Economy Secretary Keith Brown said the findings ignored the fact that trade is two-way.
“Our own analysis shows exports to Scotland from the rest of the UK support over half a million jobs in the UK,” he said.
“Analysis also shows Scotland is the rest of the UK’s second-largest export market, behind only the US, with exports worth over £50 billion.
“It is quite simply nonsense to suggest that the rest of the UK would cease trading with Scottish firms if we were inside the single market but outside the UK.
“As we have consistently made clear, Scotland does not face a choice between exporting to the EU or the UK – we can, and should, do both.
“This is why we will continue to pursue a way forward which retains our place in Europe’s single market which is vital to protect economic stability, jobs and inward investment.”

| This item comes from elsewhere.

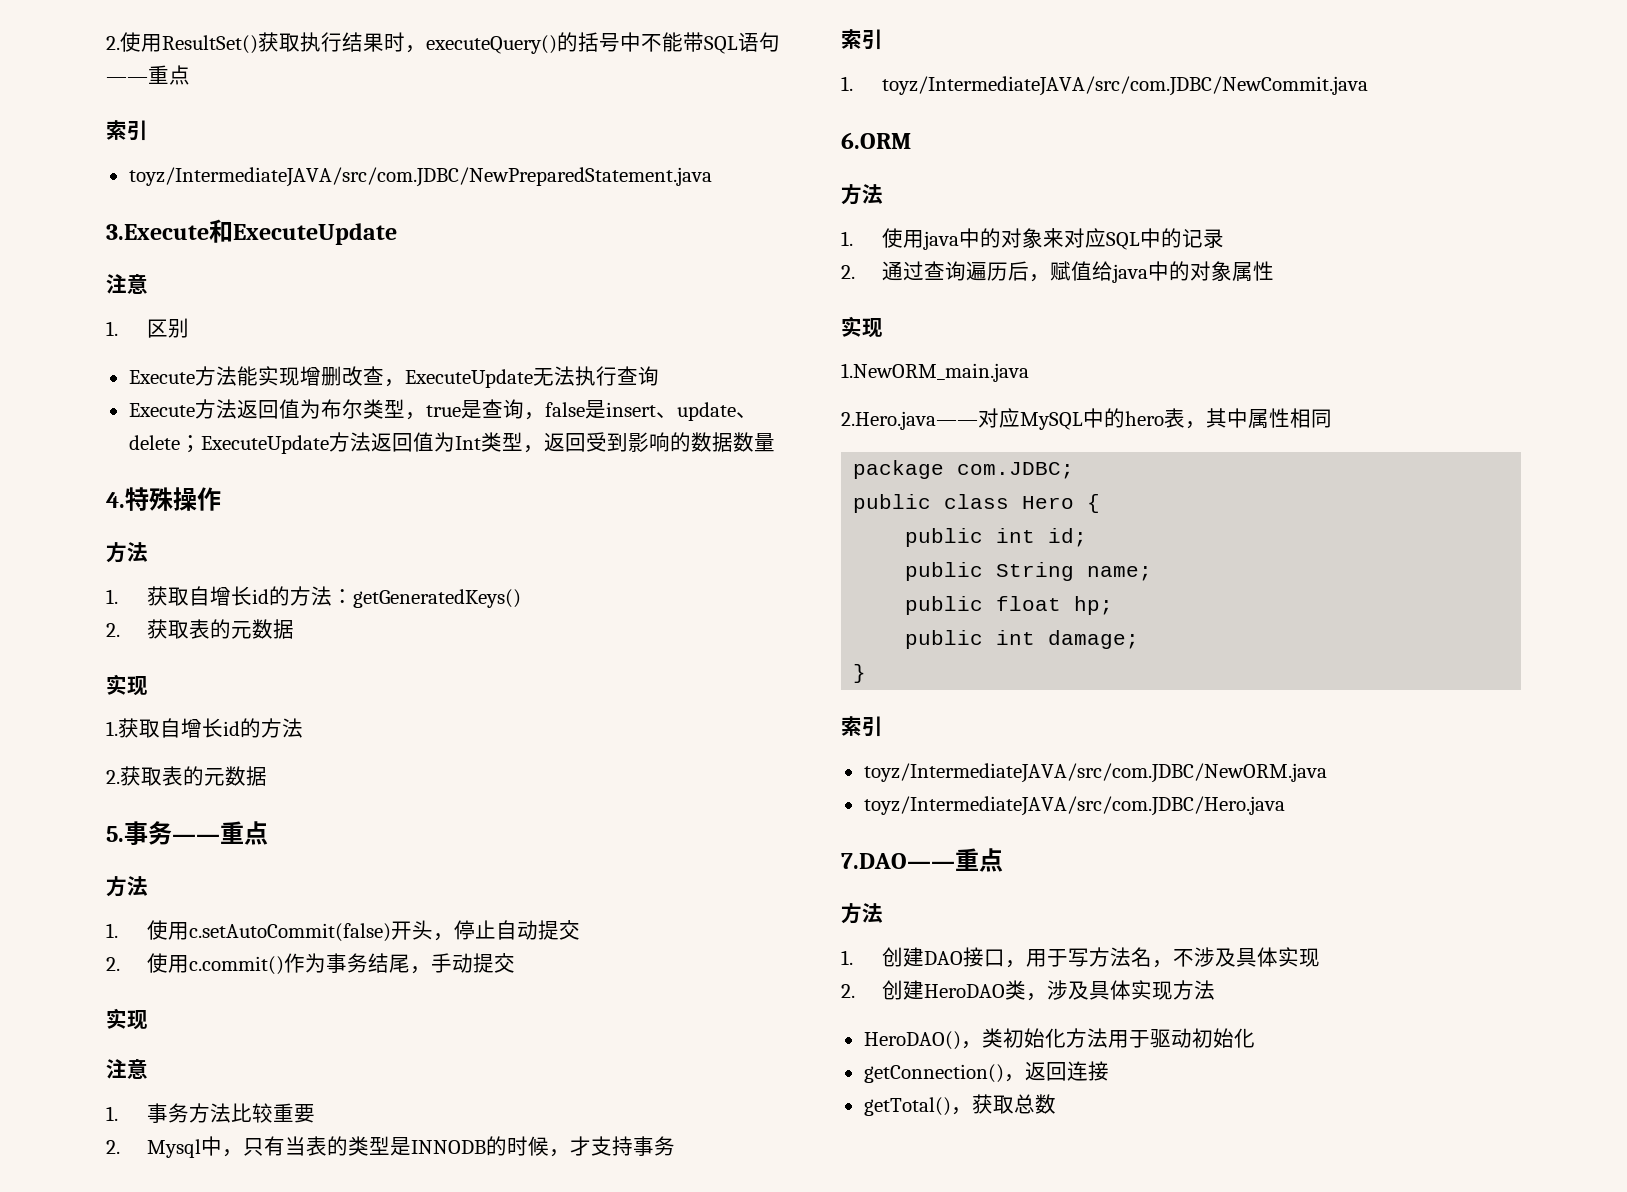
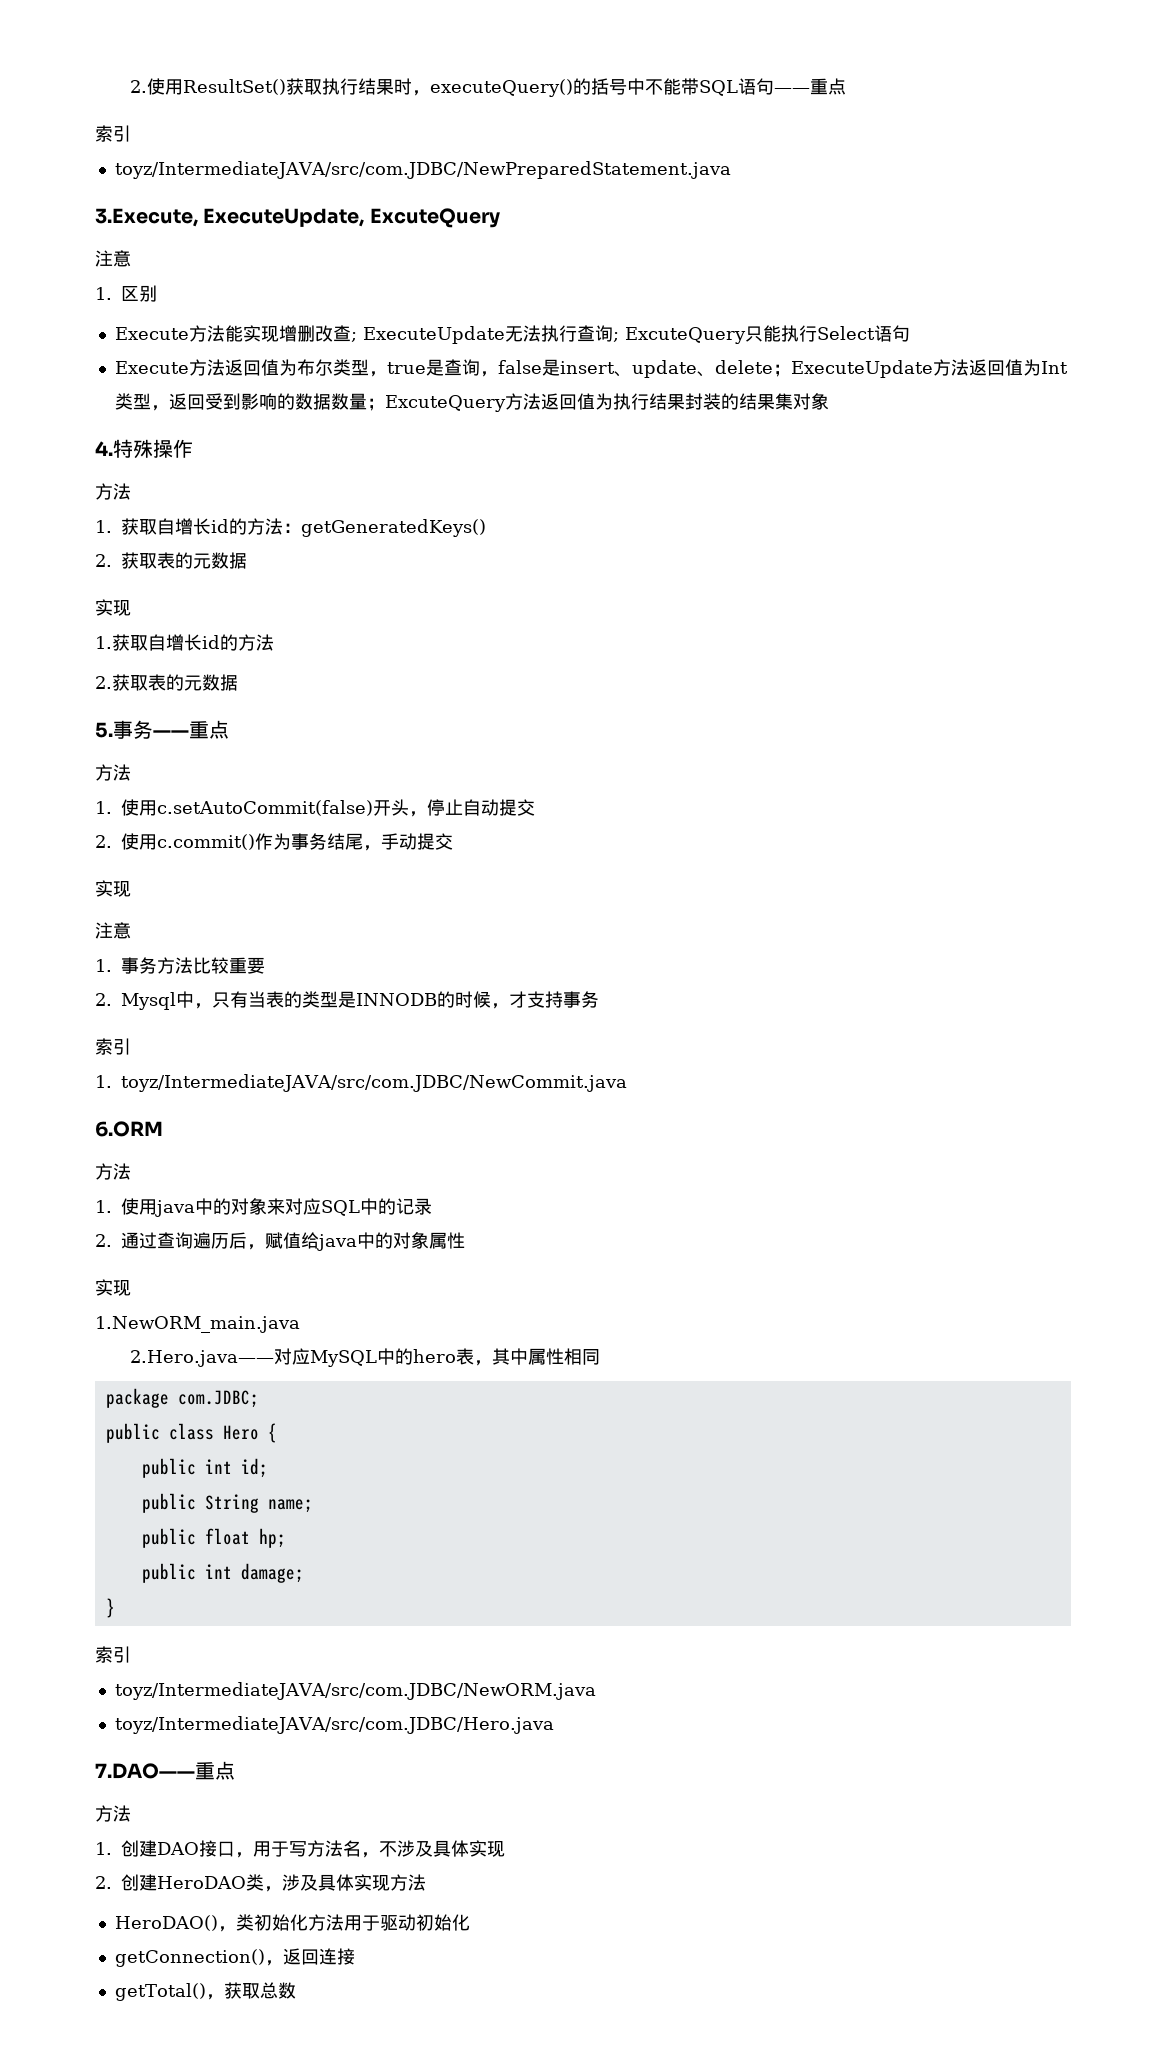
[106,219,397,245] 3.Execute和ExecuteUpdate -> [95,208,500,228] 3.Execute, ExecuteUpdate, ExcuteQuery
[383,379,405,387] ， -> [350,332,357,342] ;
(659, 376) none -> [612,325,910,344] ; ExcuteQuery只能执行Select语句
(775, 442) none -> [366,393,829,412] ；ExcuteQuery方法返回值为执行结果封装的结果集对象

However, Scottish Secretary David Mundell said the figures clearly demonstrated the value of the UK market to Scottish businesses – “which is worth four times that of the EU market”.
He said: “More than half a million Scottish jobs depend on being able to trade freely within the UK. As we leave the EU, it is vital we maintain the integrity of the UK market and prevent any new barriers to doing business across the UK.”
The institute’s research was based on economic input-output tables, showing the flow of goods and services in the economy. It said: “Given the scale of resources that goes into compiling these tables, they are typically published with a lag. Hence why the 2013 tables are the most recent.”
Earlier figures showed Scottish sales to the rest of the UK were worth almost £50bn in 2015 – four times as much as sales to the EU.
The Scottish Government data, published in January, showed sales to other parts of the UK rose by £2.1bn (4.4 per cent) over the year to an estimated £49.8bn while exports to other EU countries increased by £520 million to around £12.3bn.
Fraser of Allander said that, although its figures were only estimates, it believed they gave a “relatively robust indication of the employment supported by Scottish exports”.
It also stressed that its technical analysis, methodology and the writing of the results was “undertaken independently”, despite the research being requested by the Scotland Office.
The UK Government had asked the institute to estimate the number of jobs in Scotland linked to the demand for exports from the rest of the UK, the rest of the EU and other international exports.